L’humoriste reprend son souffle et sa lecture. Il nous parle de son père, de son premier amoureux symbolisé “La Vie” et de l’ancien locataire de l’appartement de “La Vie” qu’il suspecte de s’être suicidé à cause des sacs-poubelles de souvenirs laissés en bordel — c’est confus. Le récit est encore plus diffus qu’à la lecture et c’est une bonne chose. Notre esprit divague un peu, bondit d’un décor à un autre, de personnage en personnage, du suicide paisible de sa grand-mère à l’attente anxiogène dans la salle d’attente d’un hôpital qui sent la pisse. Au fil des mots, récités religieusement par celui qui les a pensés et écrits, une émotion nous vient, quelques larmes aussi.

Chargement du twitt...

Il y a quelque chose de profondément émouvant à l’écoute de Panayotis Pascot, une part de fierté aussi. Lorsque j’ai découvert le livre pour la première fois, je ne pouvais pas m’empêcher de penser à quel point la promotion d’un tel objet, d’une intimité folle, allait être douloureuse et difficile pour lui. Pourtant, il semble porter le poids du monde en le faisant passer pour des sacs de plumes et investit le silence du Théâtre Antoine du bruit de ses histoires. Frissonnant.

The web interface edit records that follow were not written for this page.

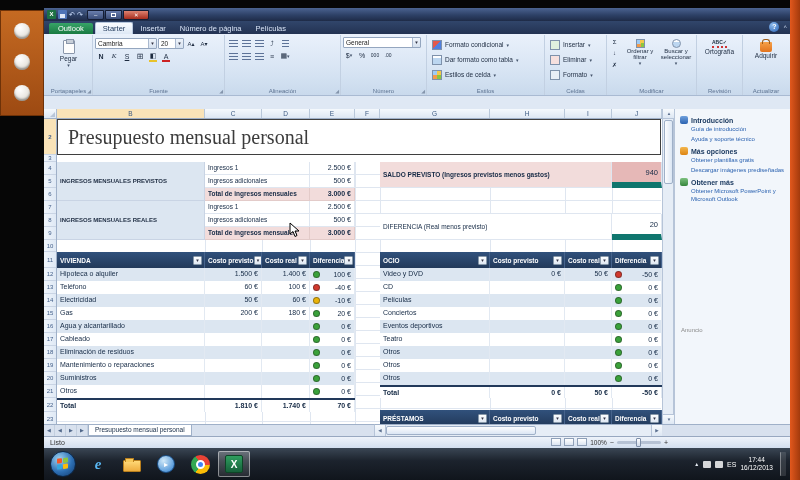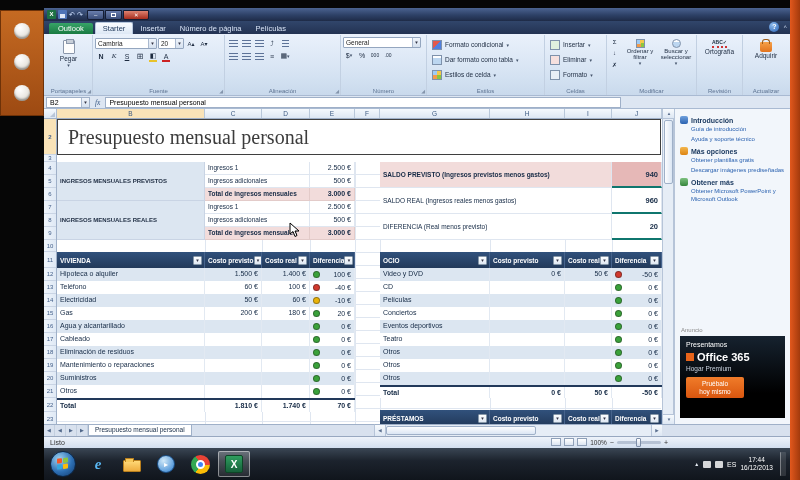--- a/index.html
+++ b/index.html
@@ -98,21 +98,21 @@
 .vl{position:absolute;top:43px;height:262px;width:1px;background:#dfe6f0}
 .titlecell{position:absolute;left:0;top:0;width:604px;height:36px;background:#fff;border:1px solid #3f3f3f;display:flex;align-items:center;padding-left:10px;font-family:"Liberation Serif",serif;font-size:20px;color:#3c3c3c}
 .inclabel{position:absolute;left:0;width:148px;height:39px;background:#dce6f1;border-right:1px solid #c9d4e4;border-bottom:1px solid #c9d4e4;display:flex;align-items:center;padding-left:3px;font-size:6px;font-weight:bold;color:#1d2b40;overflow:hidden}
 .incrow{position:absolute;left:148px;width:150px;height:13px;display:flex;background:#fff}
 .incrow.pink{background:#f2dcdb}
 .incdesc{width:105px;font-size:6.5px;line-height:12px;padding-left:3px;border-right:1px solid #dfe6f0;border-bottom:1px solid #dfe6f0;overflow:hidden;white-space:nowrap;color:#152a45}
 .incval{width:45px;font-size:7px;line-height:12px;text-align:right;padding-right:3px;border-right:1px solid #dfe6f0;border-bottom:1px solid #dfe6f0;color:#152a45}
 .incrow.pink .incdesc,.incrow.pink .incval{font-weight:bold;border-color:#e3cbc9}
 .sumrow{position:absolute;left:323px;width:282px;height:26px;display:flex}
 .sumlab{width:232px;font-size:6.5px;display:flex;align-items:center;padding-left:3px;border-right:1px solid #dfe6f0;border-bottom:1px solid #dfe6f0;background:#fff;overflow:hidden;color:#152a45}
-.sumval{width:50px;font-size:7.5px;font-weight:bold;display:flex;align-items:center;justify-content:flex-end;padding-right:3px;border-right:1px solid #dfe6f0;border-bottom:2px solid #0f766e;background:#fff;color:#152a45}
+.sumval{width:50px;font-size:7.5px;font-weight:normal;display:flex;align-items:center;justify-content:flex-end;padding-right:3px;border-right:1px solid #dfe6f0;border-bottom:6px solid #0f766e;background:#fff;color:#152a45}
 .sumrow.p1 .sumlab{background:#f2dcdb;font-weight:bold}
 .sumrow.p1 .sumval{background:#e6b8b7}
 .tbl{position:absolute;top:133px}
 .tbl-l{left:0;width:298px}
 .tbl-r{left:323px;width:282px}
 .thead{display:flex;height:16px;background:linear-gradient(#31517c,#22395a);color:#fff}
 .th{display:flex;align-items:center;font-size:6.5px;font-weight:bold;padding-left:3px;border-right:1px solid #46638c;overflow:hidden;white-space:nowrap}
 .fbtn{margin-left:auto;margin-right:2px;width:9px;height:9px;flex:none;background:linear-gradient(#fdfeff,#dfe8f3);border:1px solid #89a;border-radius:1px;font-size:4.5px;line-height:8px;text-align:center;color:#334}
 .fbtn::before{content:"▼"}
 .tr{display:flex;height:13px;background:#fff}
@@ -388,28 +388,20 @@
 
       <div class="rg" style="width:46px;border-right:none">
         <div class="bigbtn">
           <span class="bagico"></span>
           <span>Adquirir</span>
         </div>
         <div class="rg-label">Actualizar</div>
       </div>
     </div>
 
-    <div class="w fbar">
-      <div class="namebox">
-          <span class="cv">B2</span>
-          <span class="ca"></span>
-        </div>
-      <span class="fxlab">fx</span>
-      <div class="finput">Presupuesto mensual personal</div>
-    </div>
 
     <div class="w headrow">
       <div class="corner"></div>
       <div class="chd sel" style="width:148px">B</div>
       <div class="chd" style="width:57px">C</div>
       <div class="chd" style="width:48px">D</div>
       <div class="chd" style="width:45px">E</div>
       <div class="chd" style="width:25px">F</div>
       <div class="chd" style="width:110px">G</div>
       <div class="chd" style="width:75px">H</div>
@@ -482,24 +474,20 @@
         </div>
       <div class="incrow pink" style="top:108px">
           <div class="incdesc">Total de ingresos mensuales</div>
           <div class="incval">3.000 €</div>
         </div>
 
       <div class="sumrow p1" style="top:43px">
           <div class="sumlab">SALDO PREVISTO (Ingresos previstos menos gastos)</div>
           <div class="sumval">940</div>
         </div>
-      <div class="sumrow" style="top:69px">
-          <div class="sumlab">SALDO REAL (Ingresos reales menos gastos)</div>
-          <div class="sumval">960</div>
-        </div>
       <div class="sumrow" style="top:95px">
           <div class="sumlab">DIFERENCIA (Real menos previsto)</div>
           <div class="sumval">20</div>
         </div>
 
       <div class="tbl tbl-l">
         <div class="thead">
           <div class="th lc1">
               <span>VIVIENDA</span>
               <span class="fbtn"></span>
@@ -767,32 +755,20 @@
           <b>Más opciones</b>
         </div>
       <div class="plink">Obtener plantillas gratis</div>
       <div class="plink">Descargar imágenes prediseñadas</div>
       <div class="ph">
           <span class="pico grn"></span>
           <b>Obtener más</b>
         </div>
       <div class="plink">Obtener Microsoft PowerPoint y Microsoft Outlook</div>
       <div class="adlab">Anuncio</div>
-      <div class="ad">
-        <div class="adintro">Presentamos</div>
-        <div class="adbrand">
-            <span class="adsq"></span>
-            <span>Office 365</span>
-          </div>
-        <div class="aded">Hogar Premium</div>
-        <div class="adbtn">
-            <span>Pruébalo</span>
-            <span>hoy mismo</span>
-          </div>
-      </div>
     </div>
 
     <div class="w tabsbar">
       <span class="snb g-lf"></span>
       <span class="snb g-lf"></span>
       <span class="snb g-rt"></span>
       <span class="snb g-rt"></span>
       <span class="sheettab">Presupuesto mensual personal</span>
     </div>
     <div class="hscroll">

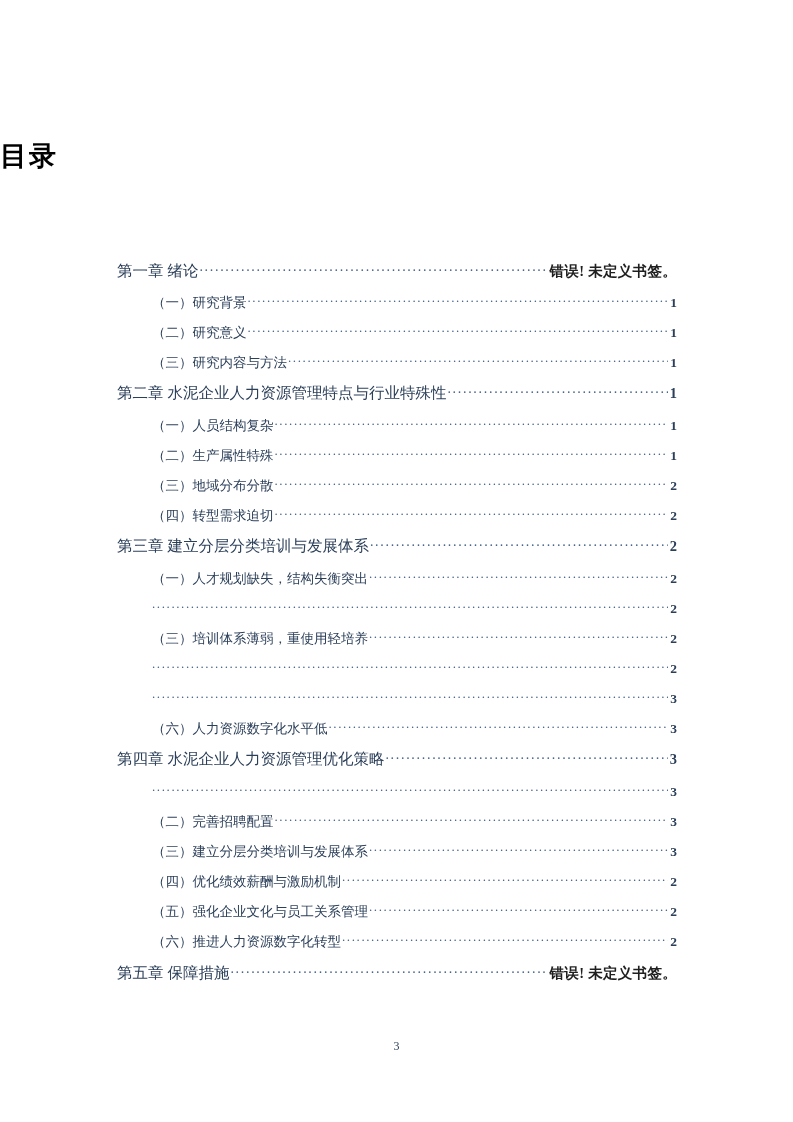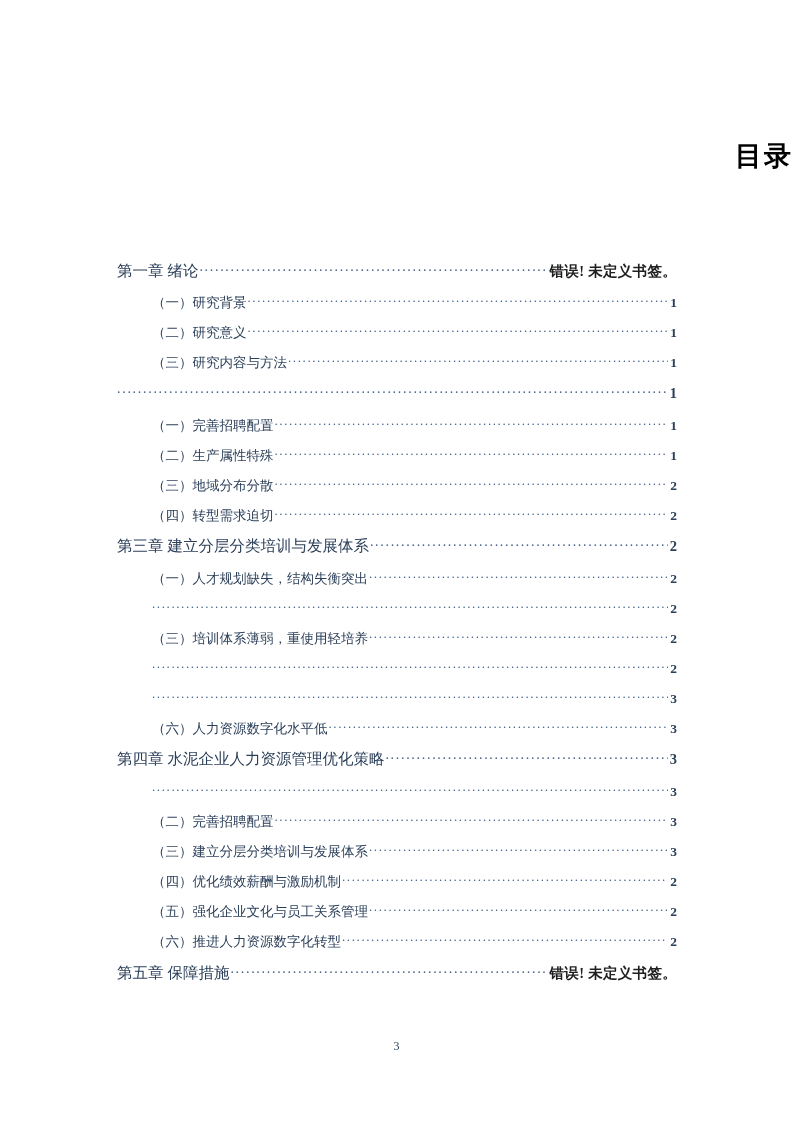--- a/index.html
+++ b/index.html
@@ -20,21 +20,21 @@
     top: 0;
     width: 793px;
     height: 1122px;
     background: #ffffff;
   }
   .toc-title {
     position: absolute;
     left: 0;
     top: 138px;
     width: 793px;
-    text-align: right;
+    text-align: left;
     font-size: 27px;
     font-weight: bold;
     color: #000000;
     letter-spacing: 2px;
     font-family: "Liberation Serif", "DejaVu Serif", serif;
   }
   .toc-body {
     position: absolute;
     left: 117px;
     top: 226px;
@@ -140,25 +140,26 @@
         <span class="toc-label">（二）研究意义</span>
         <span class="toc-leader"></span>
         <span class="toc-page">1</span>
       </div>
       <div class="toc-row level-2">
         <span class="toc-label">（三）研究内容与方法</span>
         <span class="toc-leader"></span>
         <span class="toc-page">1</span>
       </div>
       <div class="toc-row level-1">
-        <span class="toc-leader"></span>
-        <span class="toc-page">1</span>
-      </div>
-      <div class="toc-row level-2">
-        <span class="toc-label">（一）完善招聘配置</span>
+        <span class="toc-label">第二章  水泥企业人力资源管理特点与行业特殊性</span>
+        <span class="toc-leader"></span>
+        <span class="toc-page">1</span>
+      </div>
+      <div class="toc-row level-2">
+        <span class="toc-label">（一）人员结构复杂</span>
         <span class="toc-leader"></span>
         <span class="toc-page">1</span>
       </div>
       <div class="toc-row level-2">
         <span class="toc-label">（二）生产属性特殊</span>
         <span class="toc-leader"></span>
         <span class="toc-page">1</span>
       </div>
       <div class="toc-row level-2">
         <span class="toc-label">（三）地域分布分散</span>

Une séance de questions-réponses fait suite à la lecture. Tout sourire et sans langue de bois, Panayotis Pascot répond aux spectateur·rice·s et en profite pour donner une tribune à la santé mentale dans un espace médiatique français où c’est encore tabou. C’est l’occasion aussi pour lui de préciser qu’il écrit actuellement, pas un livre, mais un spectacle, “cette fois-ci, il y a des blagues dedans”. Arrive alors la question que j’espérais secrètement voir posée par l’une des personnes assez courageuses pour lever sa main, demander le micro et prendre la parole devant l’assemblée (je n’aurais jamais ce cran-là), à savoir : “Comment a réagi le père “à tuer” face au bouquin ?” Réponse : “Il a lu le livre. Mais ce qu’il m’en a dit, je le garde pour moi”. On chiale encore.